The Parquet Extension provides a persistent implementation of the HNSW graph algorithm using Apache Parquet for storage. This extension is designed to efficiently store and retrieve high-dimensional vectors while maintaining the graph structure on disk.

Features

  • Persistent Storage: Store your HNSW graph on disk using Apache Parquet files
  • Efficient Vector Storage: Optimized for high-dimensional vector data
  • Batch Operations: Support for adding and retrieving vectors in batches
  • Memory-Mapped Access: Improved performance through memory-mapped file access
  • Incremental Updates: Efficient handling of frequent vector additions, updates, and deletions
  • Automatic Compaction: Periodic consolidation of changes for optimal performance
  • Configurable Parameters: Customize graph parameters and storage options

Architecture

The Parquet-based HNSW implementation consists of several key components:

  1. ParquetGraph: The main graph structure that implements the HNSW algorithm, maintaining the in-memory representation of the graph layers and handling search operations.

  2. ParquetStorage: Manages the underlying Parquet files for storing vectors, layers, and neighbor connections.

  3. VectorStore: Handles efficient storage and retrieval of vectors, with caching and batch operations.

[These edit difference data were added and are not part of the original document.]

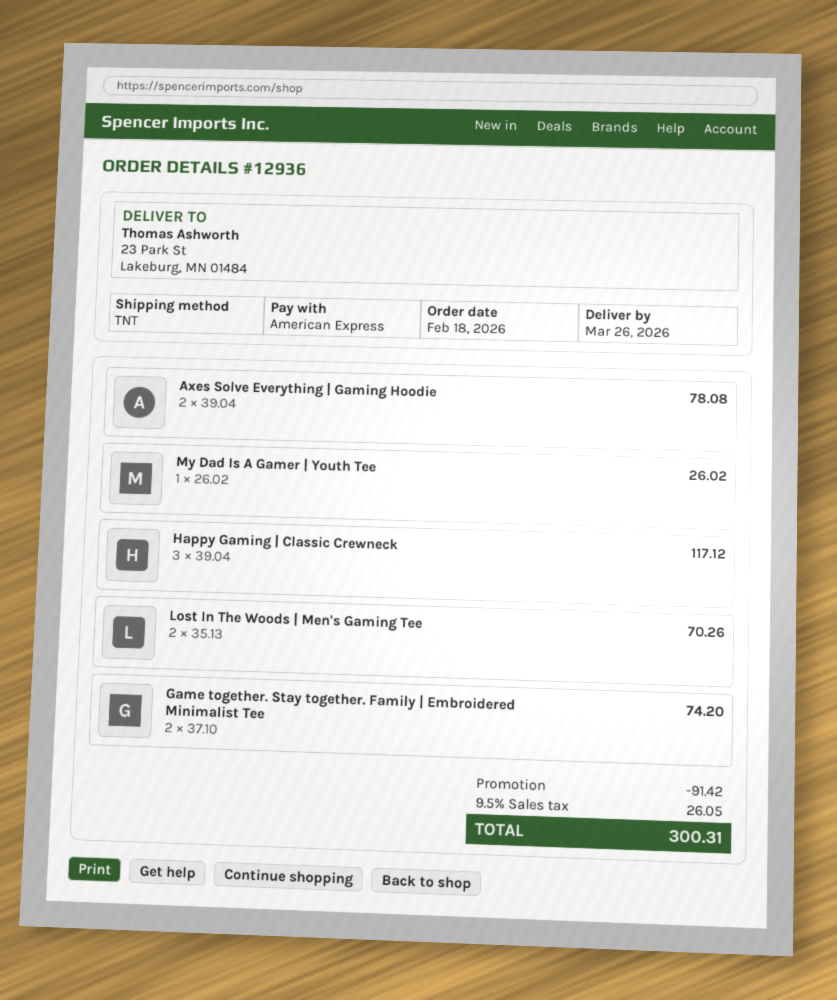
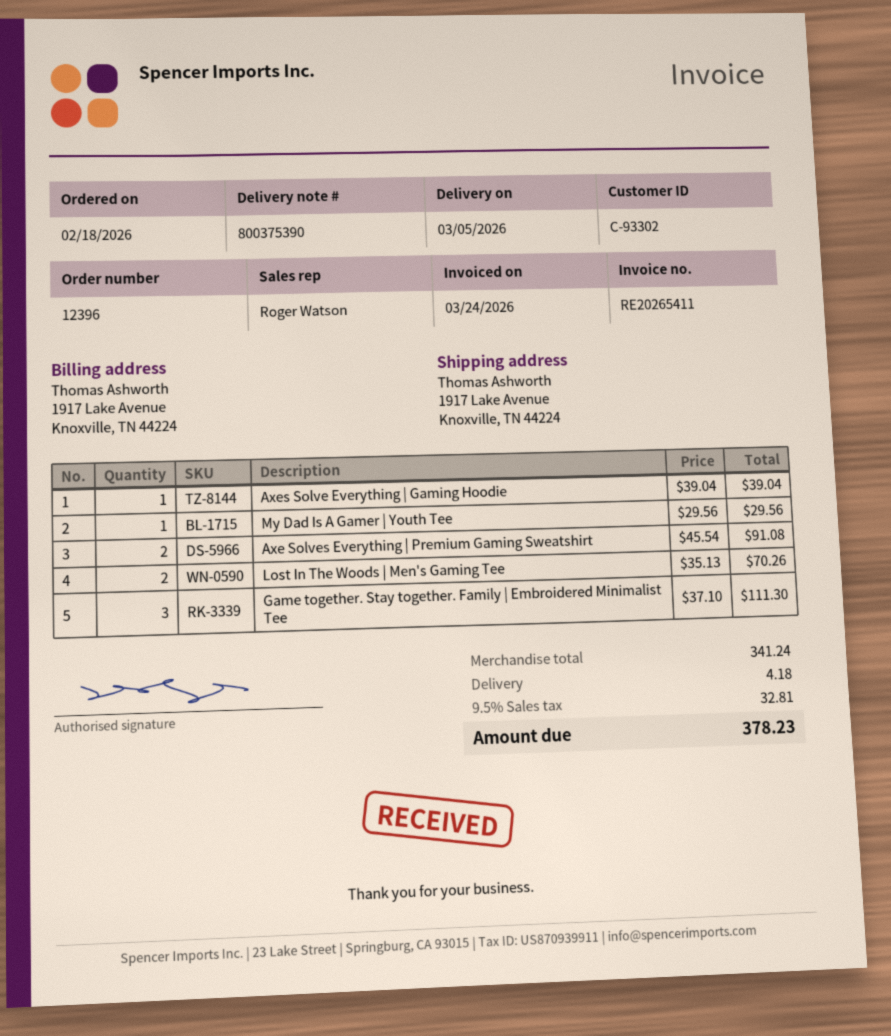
order number: 12936 -> 12396
delivery date: 2026-03-26 -> 2026-03-05
ship to: 23 Park St, Lakeburg, MN 01484 -> 1917 Lake Avenue, Knoxville, TN 44224
Axes Solve Everything | Gaming Hoodie: 2 x 39.04 = 78.08 -> 1 x 39.04 = 39.04
My Dad Is A Gamer | Youth Tee: 1 x 26.02 = 26.02 -> 1 x 29.56 = 29.56
Happy Gaming | Classic Crewneck: 3 x 39.04 = 117.12 -> none
Game together. Stay together. Family | Embroidered Minimalist Tee: 2 x 37.10 = 74.20 -> 3 x 37.10 = 111.30
Axe Solves Everything | Premium Gaming Sweatshirt: none -> 2 x 45.54 = 91.08
discount: 91.42 -> none
shipping: none -> 4.18
tax: 9.5% = 26.05 -> 9.5% = 32.81
total: 300.31 -> 378.23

  4. IncrementalStore: Manages incremental updates to vectors, tracking additions, updates, and deletions.

Data Storage

The implementation uses four main Parquet files:

  1. vectors.parquet: Stores the actual vector data, mapping keys to their corresponding vectors.
  2. layers.parquet: Stores the layer structure of the graph, indicating which nodes exist in each layer.
  3. neighbors.parquet: Stores the connections between nodes in each layer.
  4. metadata.parquet: Stores metadata about the graph, such as dimensions and configuration.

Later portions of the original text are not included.